Can My Wages Be Garnished for Nonpayment of Taxes in Indiana?

If you end up owing back Indiana state income taxes and do not pay the amount required, the state can garnish your wages for nonpayment. However, Indiana only uses garnishment methods as a last resort, and the amount it can take is limited. The best way to prevent garnishment is to respond to any back-tax payment demand, but if the garnishment is already in place, some residents can stop further garnishment by the Indiana department of revenue with an Offer in Compromise.

  1. Defined

    • When you owe Indiana state income tax, they will first issue a Demand for Payment notice, and if not paid or protested within 60 days, they may proceed with a wage garnishment for back taxes owed. When presented with a state tax garnishment, your employer must deduct a certain portion of your weekly wages until the full payment is made.

    Amount

    • The state of Indiana can order an employer to garnish all of your disposable earnings up to 25 percent of your wage or the amount by which your disposable income exceeds 30 times the federal minimum wage rate, whichever is the smallest amount.

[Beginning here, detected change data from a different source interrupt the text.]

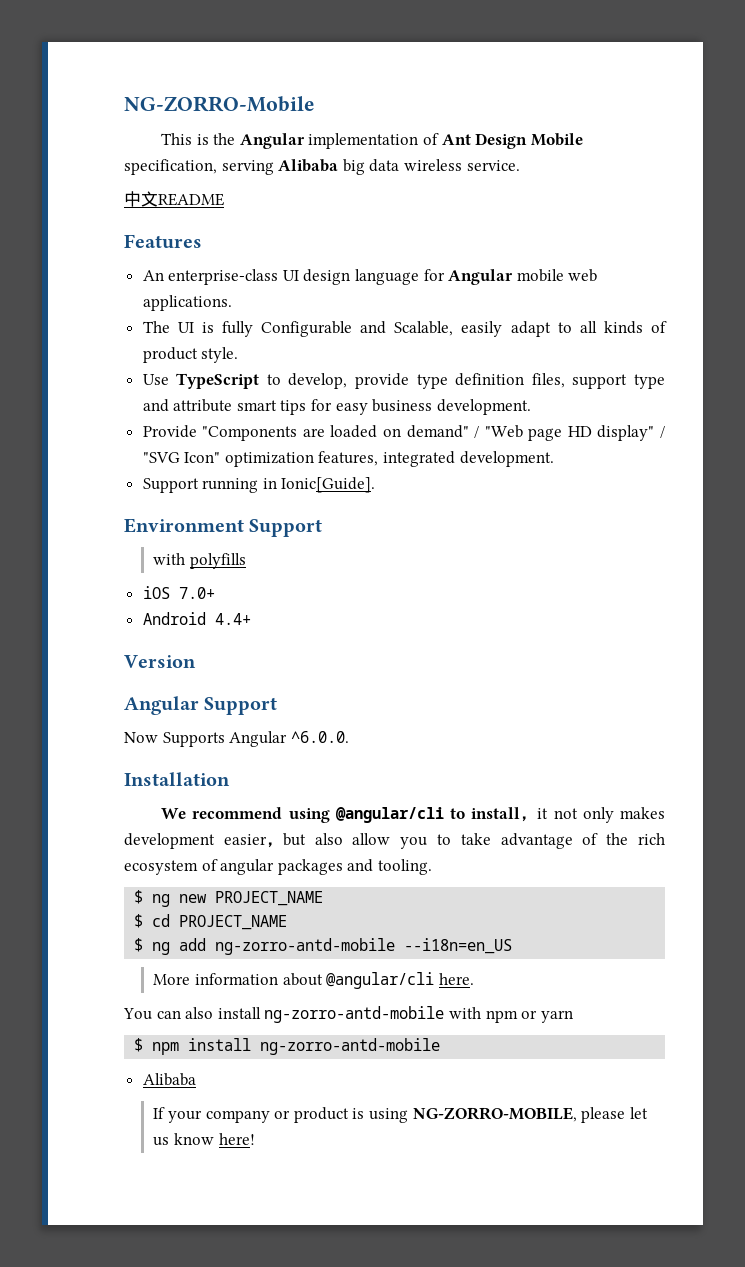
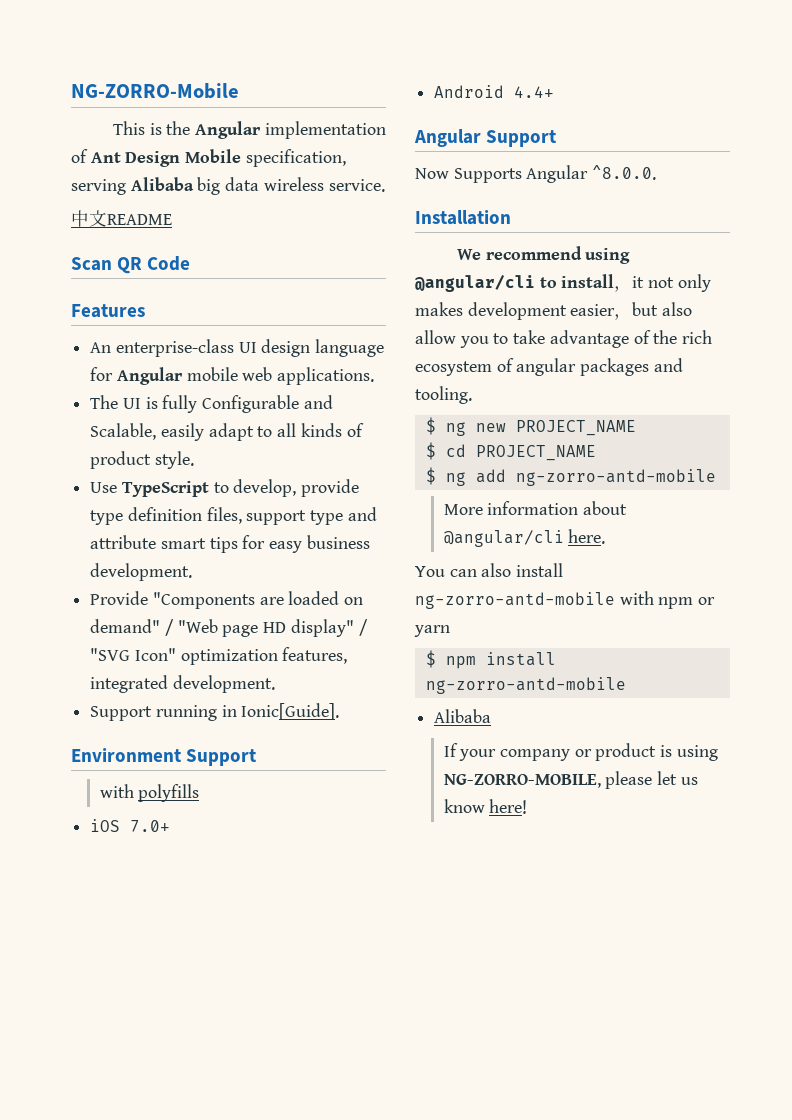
+ Scan QR Code
- Version
- Now Supports Angular ^6.0.0.
+ Now Supports Angular ^8.0.0.
- $ ng add ng-zorro-antd-mobile --i18n=en_US
+ $ ng add ng-zorro-antd-mobile

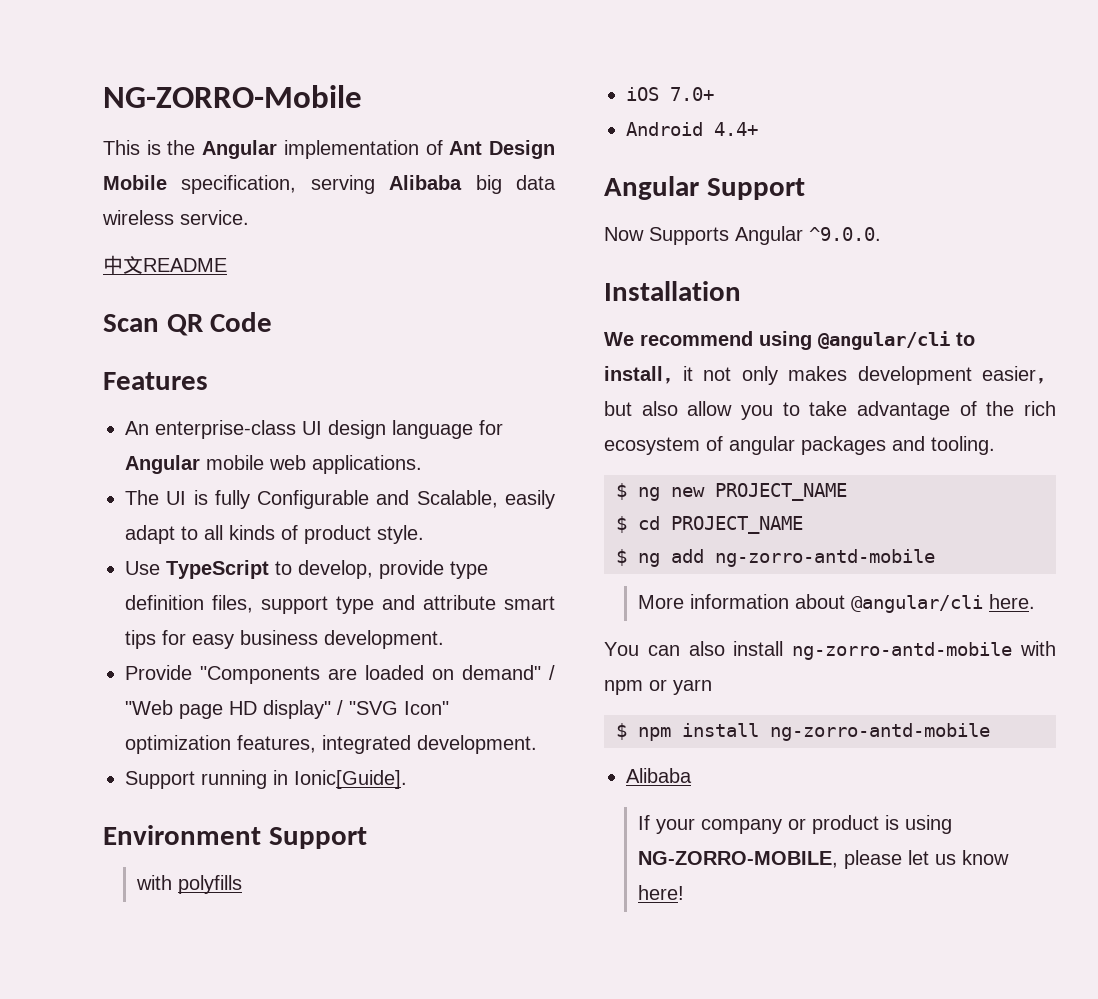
- Now Supports Angular ^8.0.0.
+ Now Supports Angular ^9.0.0.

In most cases, the Indiana Department of Revenue, will not only require you to pay off the back income tax, but will also require you to pay interest on the debt.

    Solution

    • If you are unable to pay the full Indiana state tax liability, you can file an Offer in Compromise. This is a settlement you make with the Indiana Department of Revenue, where they settle for less than the amount you owe, established as either a one time payment or a payment plan. However the Indiana department of revenue will not accept a zero dollar amount. To qualify for an Offer in compromise, you must prove eligible financial difficulties. These can include a critical illness within the immediate family or personal financial difficulties, which result from an uncontrollable event.

    Protection

    • Indiana provides certain employee protection under the garnishment law. An employer is forced to comply; federal law prevents him from firing you because of the garnishment. However, the employer can charge a $12 service fee for the inconvenience of making the deductions. The fee is paid by both the state and the debtor.